I ran two tests, one for a “titanium white” color fill and one with standard black. While the white was immediately and clearly visible, that also meant that some tiny bits of paint that got into the grain underneath the transfer tape were also very noticeable. I could probably prevent that by putting down a clear coat first, but I’d have to make sure to get a clear fill material that wouldn’t adhere to the transfer tape like the acrylic paint used on the aforementioned frame.
The black test is a little harder to read on the already dark wood, but any leaks into the grain were also undetectable and the black filled engraving more closely matched the client’s previous ink stamp design.
The lacing card activity idea has been in my back pocket since probably the start of the blog, thanks to Rebecca at Hugs Are Fun, who is totally a pro at the whole mom thing. She knew that lacing cards were a great toddler activity that can keep little hands busy. And busy is what I needed last weekend, when I was road tripping with a toddler (and her parents, thank goodness!)
I was not her only source of entertainment, but little Z is a busy 2 year old girl that would be trapped in her car seat for 3 + hours as we drove to pick blueberries in Michigan. The lacing cards were easy to whip up with some of my preexisting designs. Most commercially available ones seemed to trace around a known shape, so I chose to make a cloud outline and a square with her initial on it. Around the edge are 1/4 circular holes, the same size as a standard paper punch.
To shake things up, I also scaled up the rectangle cross stitch pendant, and made the holes big enough to accommodate a shoe lace. This way Z could stitch designs if desired, rather than just tracing.
I will admit, I may have played with them more than Z did, but they were a hit. Apparently lacing cards are a thing every toddler knows these days, so no instructions were needed. And Z’s mom really liked the multi-holed option, for even more creative play.
This week we decided to tackle a nagging question: what is the best way to hang laser cut signs? If you come to my house, you’ll see a lot of most blank walls – hanging things is not my specialty. Hanging laser cut pieces adds another layer of difficulty – they are generally 1/4 inch thick or less. Hardware all seems to require screws, and there aren’t very many screws or nails smaller than 1/4″. If you did find them, are they secure enough? I just wasn’t confident in that.

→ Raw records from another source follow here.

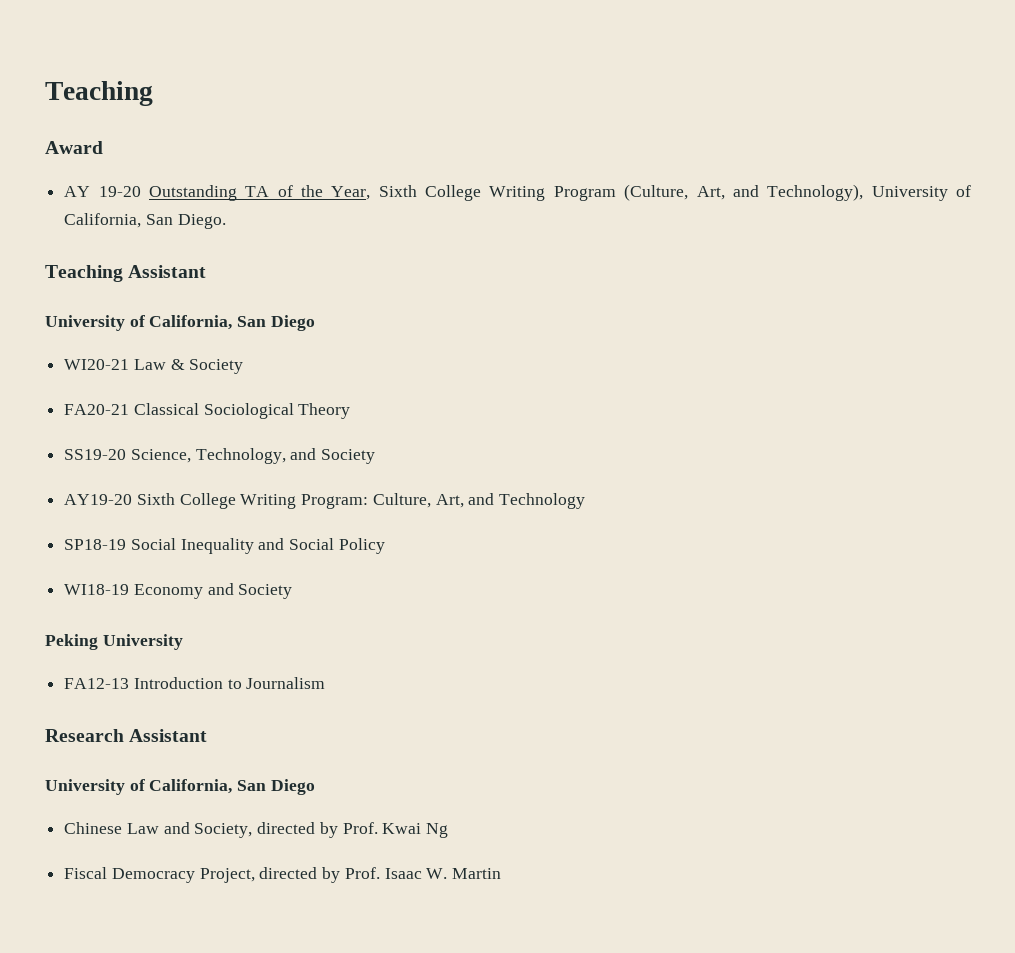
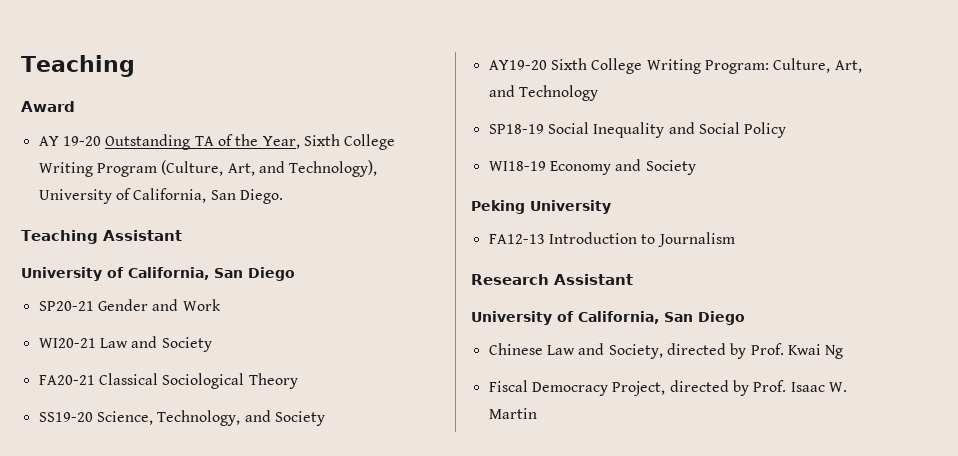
(315, 323) none -> [38,299,221,311] // SP20-21 Gender and Work
[170,359,185,370] & -> [131,336,158,348] and

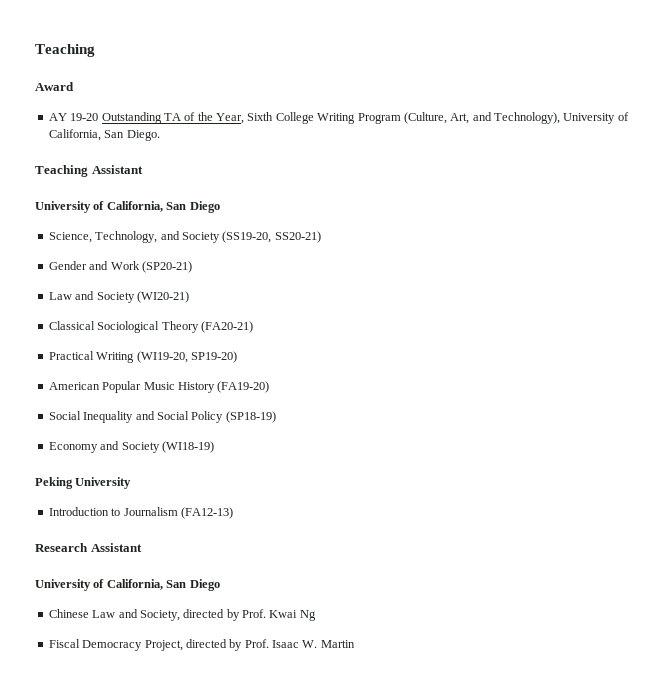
[38,299,221,311] [38,336,212,352] [38,373,298,389] [38,410,325,426] [488,58,862,74] [488,85,598,101] [488,124,544,134] SP20-21 Gender and Work // WI20-21 Law and Society // FA20-21 Classical Sociological Theory // SS19-20 Science, Technology, and Society // AY19-20 Sixth College Writing Program: Culture, Art, and Technology // SP18-19 -> [48,231,321,243] [48,261,192,273] [48,291,189,303] [48,321,253,333] [48,351,237,363] [48,381,270,393] Science, Technology, and Society (SS19-20, SS20-21) // Gender and Work (SP20-21) // Law and Society (WI20-21) // Classical Sociological Theory (FA20-21) // Practical Writing (WI19-20, SP19-20) // American Popular Music History (FA19-20) //
[488,161,546,171] // WI18-19 -> [225,411,276,423] (SP18-19) //
(696, 167) none -> [161,441,214,453] (WI18-19)
[488,234,545,244] FA12-13 -> (132, 483) none
(735, 239) none -> [180,507,233,519] (FA12-13)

We decided to consult with a professional this week, Tim Frederick of If These Walls Could Talk. We’ve worked with Tim on several occasions, and they do great work! And he totally let us come in and pick his brain for a couple of hours, so that’s always high marks.
D-Ring Hangers or Strap Hangers
These little guys are the first thing that Tim popped out of his hardware bins. Generally, D rings are used on framed pieces to hold wire strung between, but in the case of the Abecediary we brought with, a wire would have interrupted the design. In cases like that, you hand the D rings straight on 2 screws on the wall.

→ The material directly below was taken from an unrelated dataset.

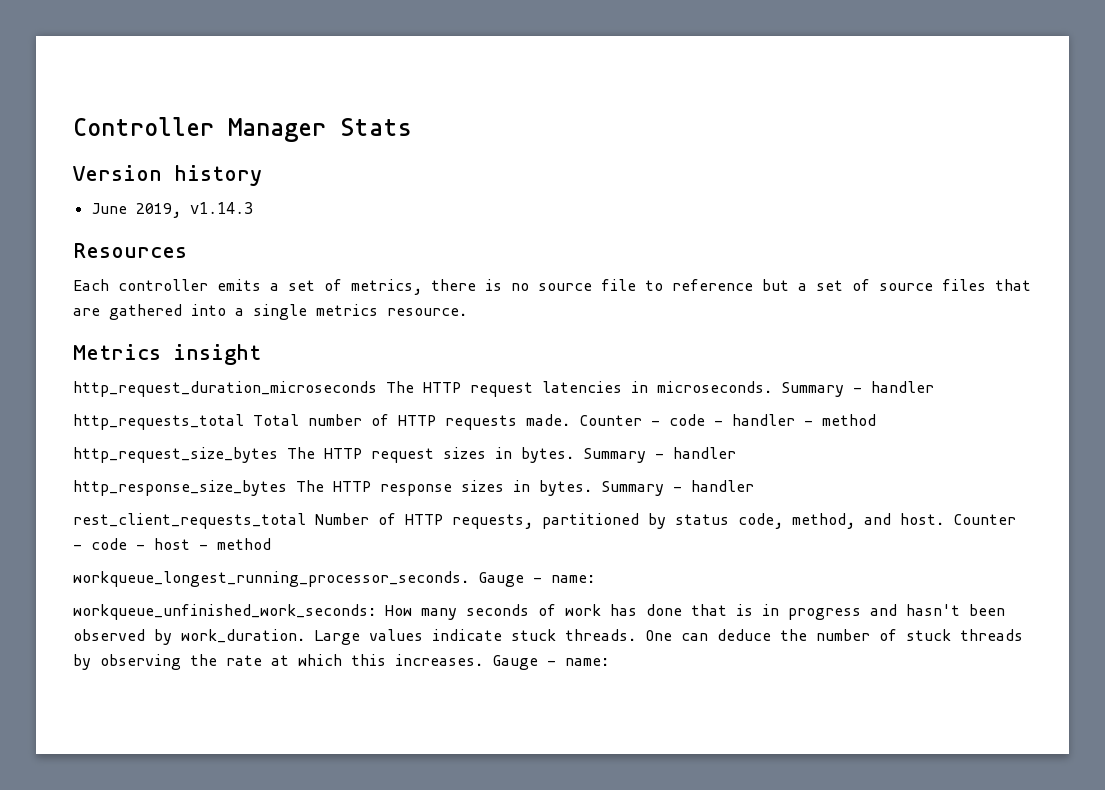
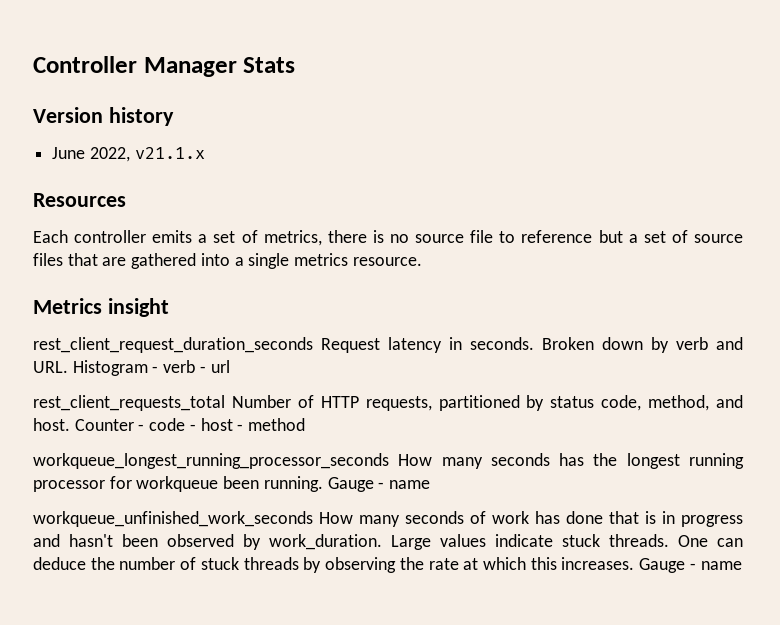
[135,202,253,218] 2019, v1.14.3 -> [89,147,205,162] 2022, v21.1.x
[73,381,934,397] [73,414,876,430] [73,447,736,463] [73,480,754,496] http_request_duration_microseconds The HTTP request latencies in microseconds. Summary - handler // http_requests_total Total number of HTTP requests made. Counter - code - handler - method // http_request_size_bytes The HTTP request sizes in bytes. Summary - handler // http_response_size_bytes The HTTP response sizes in bytes. Summary - handler -> [33,337,743,353] [33,360,230,376] rest_client_request_duration_seconds Request latency in seconds. Broken down by verb and URL. Histogram - verb - url
[73,571,595,587] [73,604,376,620] workqueue_longest_running_processor_seconds. Gauge - name: // workqueue_unfinished_work_seconds: -> [33,453,745,469] [33,476,431,492] [33,511,313,527] workqueue_longest_running_processor_seconds How many seconds has the longest running processor for workqueue been running. Gauge - name // workqueue_unfinished_work_seconds
[565,658,609,666] name: -> [700,561,742,570] name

To attach D Ring hangers, you really can’t use the screws provided – they are too thick for the wood. As I mentioned before, our laser can only cut 1/4″ deep. Luckily the signs are relatively lightweight, so simply adhering the two parts together with adhesive will work! Tim suggested two part epoxy, the kind that you mix before using (you can see examples by Loctite here). Wood can expand and contract, depending on the atmosphere around it. Epoxy will hold strong, yet still be flexible enough to allow the wood to do its thing. Super glues, while strong, are not flexible. I can attest to this fact; every time I glued on hardware with superglue, it popped off eventually.

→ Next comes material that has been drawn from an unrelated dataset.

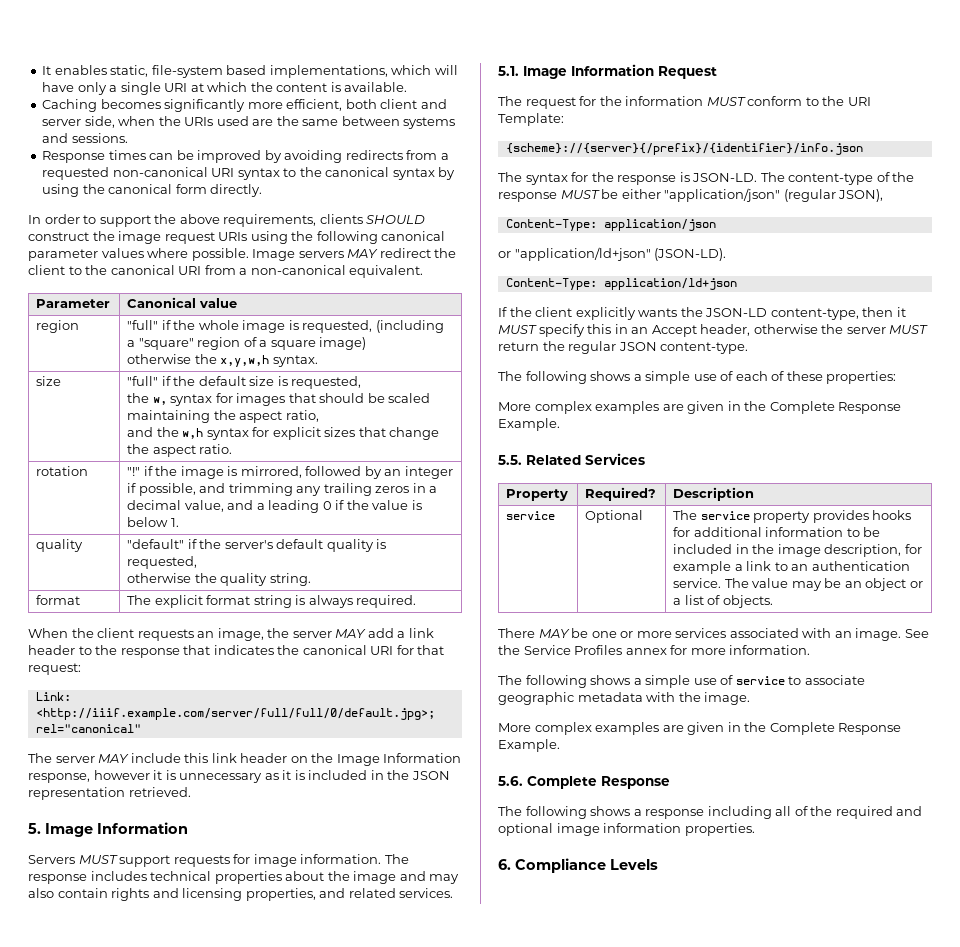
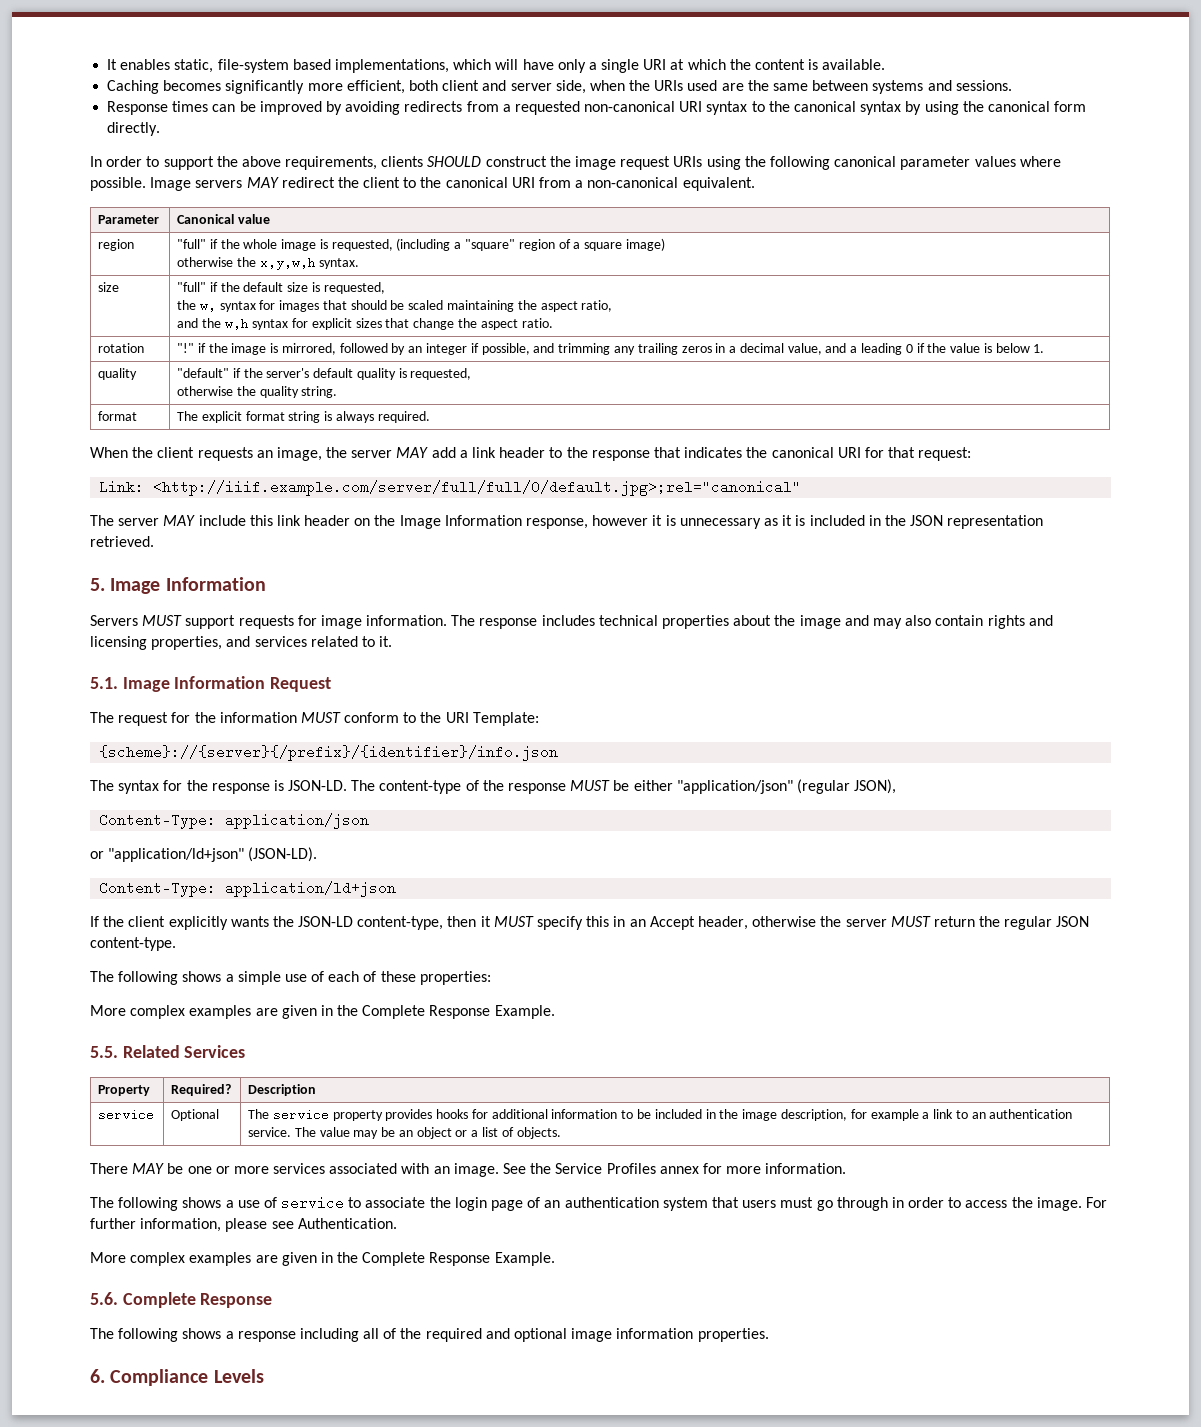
[348,888,454,898] related services. -> [254,636,393,647] services related to it.
[645,675,691,688] simple -> (234, 1204) none
[498,692,751,705] geographic metadata with the image. -> [429,1197,1107,1211] [90,1218,397,1232] the login page of an authentication system that users must go through in order to access the image. For further information, please see Authentication.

Tim also mentioned that there are smaller D ring hangers than pictured here – they just don’t stock them at If These Walls Can Talk. Smaller ones would be good for the “K” area of more intricate pieces – the strap is a little long on the ones they had in shop. A work around would be to put the second D ring in a bit on a larger section, but still level wit the first one. This works because it’s hanging on two nails; it doesn’t need to balance on one.
Ledges or Plugs
I’m not sure if this hanging technique has a name, but the idea is that you add a plug of wood on the back that has a small cut-away to catch the head of the nail in the wall. It’ s like a little ledge to hang from. The extra thickness gives a big advantage: you can use a longer screw. The ledge effectively doubled the thickness of the piece. Of course, glue would still work too. Both would make it twice as secure!
If you do use the ledge method, you should counteract the thickness at the bottom with rubber bumpers, which you can get at any hardware store.
So, hopefully this is helpful to other laser cutters out there! These methods are classy alternatives to simply hanging it on a bare nail. Maybe this will convince me to get a few more things up on the wall!